Wednesday, June 2, 2010

Summer...ahhh

Well, it is almost here....summer....the weather is great and how amazing I feel after a few days at the pool. The kids have their last school day tomorrow. I have to say that I used to feel very anxious about the end of the school year. I remember feeling so lost after Alex was diagnosed not knowing what to do with him once school let out. He was too young for "camps" and it just seemed we were getting into a routine with school and it was out for the summer. Not to mention the fear of regression.

My husband and I have always worked hard to get him programing throughout the summer including camps and therapies. This was not easy nor cheap but we did it. I feel now that we are on a summer auto pilot. We have out local childcare place - yeah TCEP - where the kids can go for a few days a week....we have our local pool....we have local teenagers that can help out when I need them....oh, and who can forget Mrs. Walker who wants to work with Alex throughout the summer and refuses to let me pay her. WOW!

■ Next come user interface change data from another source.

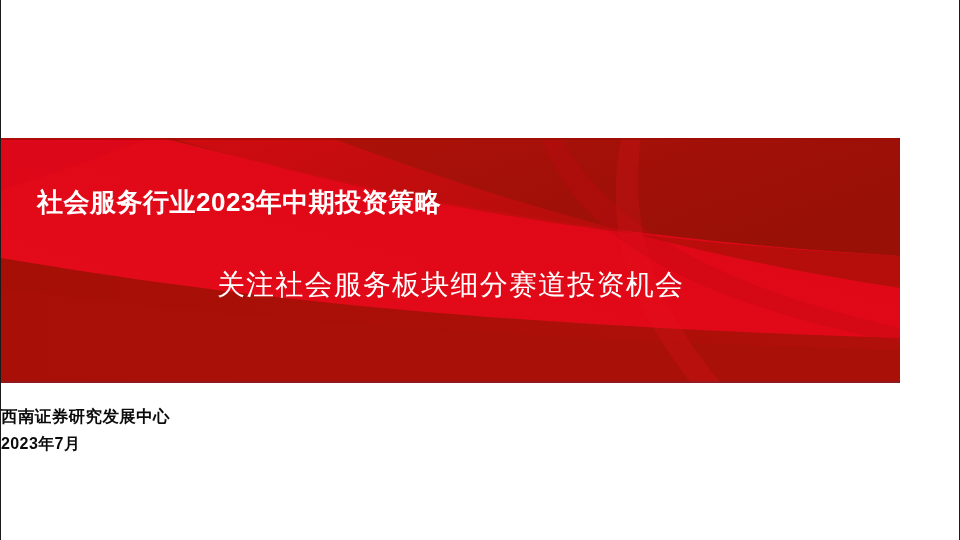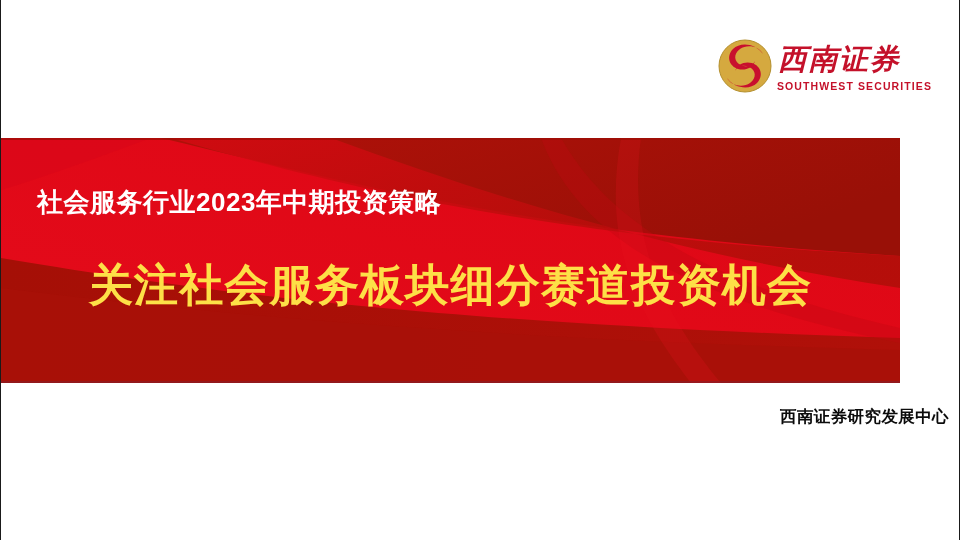--- a/index.html
+++ b/index.html
@@ -117,76 +117,53 @@
     letter-spacing: .5px;
     white-space: nowrap;
     line-height: 34px;
   }
   #main-title {
     position: absolute;
     left: 0;
     right: 0;
     top: 124px;
     text-align: center;
-    font-size: 44px;
-    font-weight: bold;
-    color: #fde047;
+    font-size: 28px;
+    font-weight: normal;
+    color: #ffffff;
     letter-spacing: 1.2px;
     white-space: nowrap;
     line-height: 46px;
   }
 
   
   #footer {
     position: absolute;
     left: 0;
     top: 402px;
     width: 948px;
-    text-align: right;
+    text-align: left;
   }
   #footer .fline {
     color: #0b0b0b;
     font-weight: bold;
     font-size: 16.5px;
     line-height: 28px;
     letter-spacing: .4px;
     white-space: nowrap;
   }
   #footer .fline.date {
     font-size: 16px;
   }
 </style>
 </head>
 <body>
 
 <div id="slide">
 
-  <div id="logo-block">
-
-    <div id="logo-mark">
-      <svg viewBox="0 0 56 56" width="56" height="56" aria-hidden="true">
-        <circle cx="28" cy="28" r="26" fill="#D5A93F"></circle>
-        <path d="M46 16 C42 8, 30 6, 23 11 C16 16, 17 24, 24 27
-                 C31 30, 36 27, 38 23 C36 30, 28 33, 21 31
-                 C12 28, 9 18, 16 11 C23 4, 38 5, 46 16 Z" fill="#C8102E"></path>
-        <path d="M10 40 C14 48, 26 50, 33 45 C40 40, 39 32, 32 29
-                 C25 26, 20 29, 18 33 C20 26, 28 23, 35 25
-                 C44 28, 47 38, 40 45 C33 52, 18 51, 10 40 Z" fill="#C8102E"></path>
-        <circle cx="28" cy="28" r="26" fill="none" stroke="#B4902F" stroke-width="1"></circle>
-      </svg>
-    </div>
-
-    <div id="logo-wordmark-cn">
-      <svg viewBox="0 0 128 40" width="128" height="40" aria-hidden="true">
-        <text x="1" y="30" font-family="'Liberation Serif','DejaVu Serif',serif" font-size="29" font-weight="bold" font-style="italic" fill="#C4112A" letter-spacing="1.5">西南证券</text>
-      </svg>
-    </div>
-
-    <div id="logo-wordmark-en">SOUTHWEST SECURITIES</div>
-  </div>
 
   <div id="banner">
 
     <svg viewBox="0 0 899 245" preserveAspectRatio="none">
       <defs>
         <linearGradient id="gDark" x1="0" y1="0" x2="1" y2="0.45">
           <stop offset="0%" stop-color="#B01109"></stop>
           <stop offset="100%" stop-color="#991007"></stop>
         </linearGradient>
         <linearGradient id="gMid" x1="0" y1="0" x2="1" y2="0.6">
@@ -226,15 +203,16 @@
     <div id="banner-bottom-edge"></div>
 
     <div id="banner-text">
       <div id="subtitle">社会服务行业2023年中期投资策略</div>
       <div id="main-title">关注社会服务板块细分赛道投资机会</div>
     </div>
   </div>
 
   <div id="footer">
     <div class="fline">西南证券研究发展中心</div>
+    <div class="fline date">2023年7月</div>
   </div>
 
 </div>
 
 </body></html>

So, that leads me to talk about my employment status, which is still unemployed :( I feel like I have the support structure there now to help me go back to work but it hasn't happened yet. I have wonderful people in the community working to find me job leads. I have a promising lead that I hope works out soon. Either way, I'm just going to enjoy my time with the kids this summer and hope it all works out in the end.

So tomorrow is the last day of school and I'm not anxious at all...We have come a long way!